Abstract
Informed consent is central to ethical clinical research, yet traditional paper-based processes are often lengthy, complex, and literacy-dependent, disproportionately disadvantaging participants in low-resource settings. This review assessed the role of digital consent tools (e-consent) in enhancing comprehension, satisfaction, and documentation quality in low-resource settings, while also examining barriers, facilitators, and scalability. Given the small number of studies identified, findings should be interpreted as preliminary. Following Preferred Reporting Items for Systematic reviews and Meta-Analyses (PRISMA) guidelines, PubMed, Embase, Scopus, and Cochrane were searched up to August 2025 for randomized and non-randomized trials, observational studies, pilot projects, and systematic or scoping reviews comparing e-consent with traditional methods. Risk of bias was assessed using ROBINS-I for non-randomized studies, AMSTAR-2 for systematic reviews, and the JBI tool for scoping reviews, with findings synthesized narratively. Ultimately, only six studies met the inclusion criteria, underscoring the limited evidence base in this area. Multimedia, offline tablet-based, web-based, and AI-assisted e-consent platforms consistently improved comprehension and satisfaction, while documentation errors decreased markedly in low-resource contexts. Effects on enrollment were mixed, with outcomes influenced by trial protocols and platform usability. Reported barriers included low digital literacy, connectivity challenges, and heterogeneity of tools, whereas facilitators included multilingual adaptability, offline compatibility, and integration into clinical workflows. Overall, e-consent demonstrates strong potential to reduce inequities in the consent process, provided systems are adapted to local cultural, literacy, and infrastructural contexts and aligned with international regulatory standards.

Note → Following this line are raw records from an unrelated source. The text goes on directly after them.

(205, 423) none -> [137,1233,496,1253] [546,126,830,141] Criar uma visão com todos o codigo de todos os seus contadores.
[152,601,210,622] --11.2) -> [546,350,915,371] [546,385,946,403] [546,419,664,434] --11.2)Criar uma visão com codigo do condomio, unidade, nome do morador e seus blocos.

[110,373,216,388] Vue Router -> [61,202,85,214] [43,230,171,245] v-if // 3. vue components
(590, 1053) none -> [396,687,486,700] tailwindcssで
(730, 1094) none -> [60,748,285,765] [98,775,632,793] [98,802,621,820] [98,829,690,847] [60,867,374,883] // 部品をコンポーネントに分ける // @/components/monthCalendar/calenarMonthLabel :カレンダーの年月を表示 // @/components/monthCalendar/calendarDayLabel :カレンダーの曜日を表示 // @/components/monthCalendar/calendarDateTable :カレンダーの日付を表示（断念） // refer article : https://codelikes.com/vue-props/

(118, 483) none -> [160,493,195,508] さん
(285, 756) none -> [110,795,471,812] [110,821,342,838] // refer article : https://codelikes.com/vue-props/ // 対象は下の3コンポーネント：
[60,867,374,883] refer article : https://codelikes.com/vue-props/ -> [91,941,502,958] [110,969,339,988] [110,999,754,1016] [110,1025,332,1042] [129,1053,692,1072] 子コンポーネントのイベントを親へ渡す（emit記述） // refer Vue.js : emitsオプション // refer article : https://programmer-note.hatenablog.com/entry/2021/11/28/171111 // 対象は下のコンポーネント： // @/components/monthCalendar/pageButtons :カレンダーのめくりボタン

Keywords: digital consent, e-consent, informed consent, low-resource settings, participation
Introduction and background
Informed consent is the foundation of ethical clinical practice and research. It represents not only a legal requirement but also an ethical safeguard to ensure autonomy, transparency, and trust between participants and investigators. The classical consent process emphasizes disclosure of information, comprehension, voluntariness, and documentation [1]. However, despite its central role, traditional paper-based consent forms often fail to achieve true understanding, with studies showing that many participants recall less than half of critical trial information after signing consent documents. Traditional consent approaches have been criticized for their complexity, excessive length, and reliance on literacy, which disproportionately disadvantage populations in low-resource and diverse cultural settings. Long textual forms may overwhelm patients, while logistical challenges in documentation and archiving can compromise both patient rights and institutional accountability [2]. These barriers underscore the need for more accessible, adaptive approaches to informed consent. The advent of electronic informed consent (e-consent) has transformed this process. E-consent integrates multimedia tools, such as interactive graphics, audio narration, video explanations, and digital signatures, to improve participant engagement and comprehension.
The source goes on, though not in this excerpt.